:: EXERCISE BRIEF ::
Give back the records below exactly, omitting the pictures.

:: Image comparison data ::

■ ■ ■ ■ ■ ■ ■

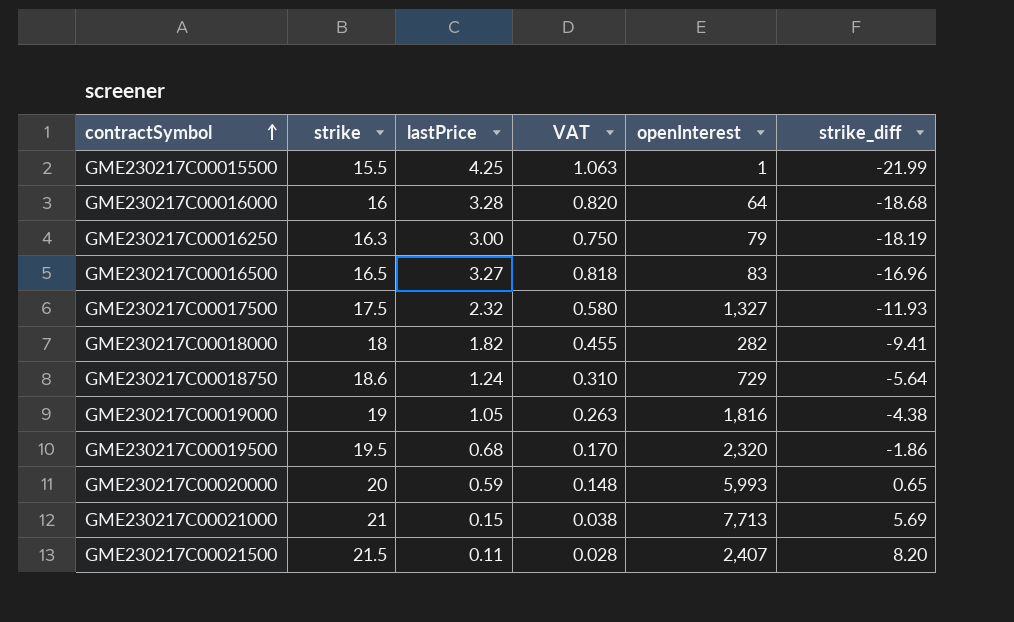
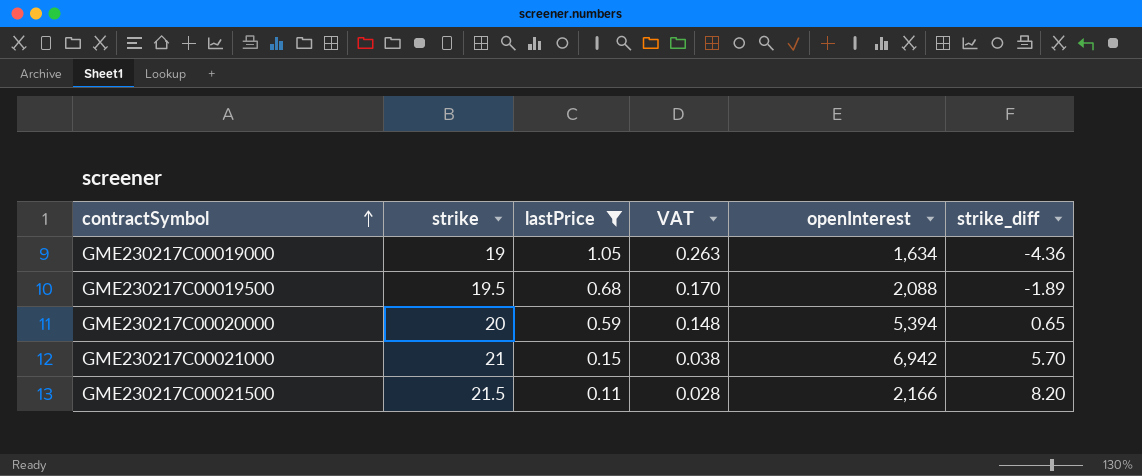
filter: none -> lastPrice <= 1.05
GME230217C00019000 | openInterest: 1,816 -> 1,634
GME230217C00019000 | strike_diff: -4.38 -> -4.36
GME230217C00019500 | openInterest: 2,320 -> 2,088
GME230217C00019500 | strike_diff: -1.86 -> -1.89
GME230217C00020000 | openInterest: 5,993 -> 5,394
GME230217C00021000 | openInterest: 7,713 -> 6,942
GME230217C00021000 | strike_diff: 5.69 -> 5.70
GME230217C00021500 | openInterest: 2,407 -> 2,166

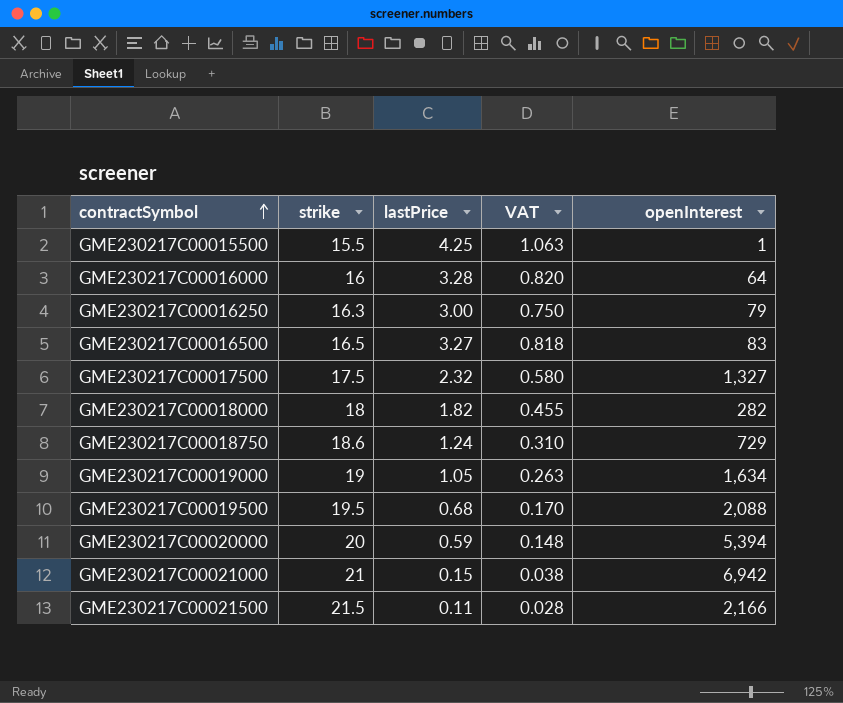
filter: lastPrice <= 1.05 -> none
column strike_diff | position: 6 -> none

■ ■ ■ ■ ■ ■ ■

:: FINISHED EXERCISE ::
filter: none -> lastPrice <= 1.05
GME230217C00019000 | openInterest: 1,816 -> 1,634
GME230217C00019000 | strike_diff: -4.38 -> -4.36
GME230217C00019500 | openInterest: 2,320 -> 2,088
GME230217C00019500 | strike_diff: -1.86 -> -1.89
GME230217C00020000 | openInterest: 5,993 -> 5,394
GME230217C00021000 | openInterest: 7,713 -> 6,942
GME230217C00021000 | strike_diff: 5.69 -> 5.70
GME230217C00021500 | openInterest: 2,407 -> 2,166

filter: lastPrice <= 1.05 -> none
column strike_diff | position: 6 -> none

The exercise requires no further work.